The first medical pot is on track to be planted Friday after a successful meeting between the Ag Department, the LSU Ag Center, and GB Sciences, gave the green light for GB to start the process of growing the medicinal marijuana. It’s a temporary go ahead for GB, who provides the plants for LSU. Ag Commissioner Mike Strain says they had to survey the facility before giving the thumbs up.
"We have to look at that prior to when they put the plants in, to make sure that everything is up to par, that it's clean and proper environment to grow the product," says Strain.
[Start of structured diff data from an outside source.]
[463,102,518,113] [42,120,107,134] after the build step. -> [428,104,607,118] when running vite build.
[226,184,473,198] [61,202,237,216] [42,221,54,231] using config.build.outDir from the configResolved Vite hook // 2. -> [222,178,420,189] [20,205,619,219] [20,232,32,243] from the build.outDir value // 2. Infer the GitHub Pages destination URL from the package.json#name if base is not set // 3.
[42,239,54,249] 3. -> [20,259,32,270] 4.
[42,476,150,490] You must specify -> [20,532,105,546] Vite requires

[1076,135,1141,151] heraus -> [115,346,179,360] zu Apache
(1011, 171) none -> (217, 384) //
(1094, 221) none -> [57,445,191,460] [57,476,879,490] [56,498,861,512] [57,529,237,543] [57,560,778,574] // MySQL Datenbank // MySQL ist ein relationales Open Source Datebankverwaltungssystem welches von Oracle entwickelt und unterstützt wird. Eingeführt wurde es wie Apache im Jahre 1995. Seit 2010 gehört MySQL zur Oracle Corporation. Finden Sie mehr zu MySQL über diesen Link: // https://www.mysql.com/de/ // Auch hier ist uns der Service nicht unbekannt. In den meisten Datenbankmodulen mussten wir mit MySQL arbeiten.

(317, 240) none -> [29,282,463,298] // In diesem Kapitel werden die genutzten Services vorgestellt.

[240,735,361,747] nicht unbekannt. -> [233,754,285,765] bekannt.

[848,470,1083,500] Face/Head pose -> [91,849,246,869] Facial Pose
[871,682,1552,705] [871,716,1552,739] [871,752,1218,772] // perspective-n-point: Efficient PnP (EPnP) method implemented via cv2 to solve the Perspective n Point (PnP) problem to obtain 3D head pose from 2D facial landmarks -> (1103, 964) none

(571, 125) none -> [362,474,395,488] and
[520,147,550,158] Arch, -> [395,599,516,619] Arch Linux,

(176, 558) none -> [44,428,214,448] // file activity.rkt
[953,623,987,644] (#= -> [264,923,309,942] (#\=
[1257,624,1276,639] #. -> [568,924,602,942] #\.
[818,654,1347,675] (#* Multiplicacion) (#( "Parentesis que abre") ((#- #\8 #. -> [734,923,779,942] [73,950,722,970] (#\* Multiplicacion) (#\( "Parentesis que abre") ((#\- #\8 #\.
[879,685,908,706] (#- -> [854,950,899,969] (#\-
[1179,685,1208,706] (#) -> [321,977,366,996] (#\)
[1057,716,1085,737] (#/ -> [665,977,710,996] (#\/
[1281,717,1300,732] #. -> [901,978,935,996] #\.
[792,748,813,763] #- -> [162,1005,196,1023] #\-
Weed usually takes about three months to mature from the time it’s planted in a nursery, which has led to concern from pharmacies that any further delays would end up hitting the businesses bottom line as the dispensaries open, with no product to sell.
Strain says the grower is prepping to begin growing, but they aren’t starting from the place you might expect.
"They have the tissue culture is actually what they are starting from, it's not plants or seeds," adds Strain.
The cannabis will only be available in oil and pill form, and reportedly lacks much of the psychoactive effects of street level pot.
Strain says the facility and GB Sciences still have some hurdles to clear for permanent authorization. He says they’ll need to discover whether or not pesticides will be necessary for the growth of the treatment.
"As a last resort, if it is necessary, they have to be approved by us," says Strain, "not only the type of pesticide, but also how it is used.
The first medical marijuana is expected to hit select pharmacies starting in November.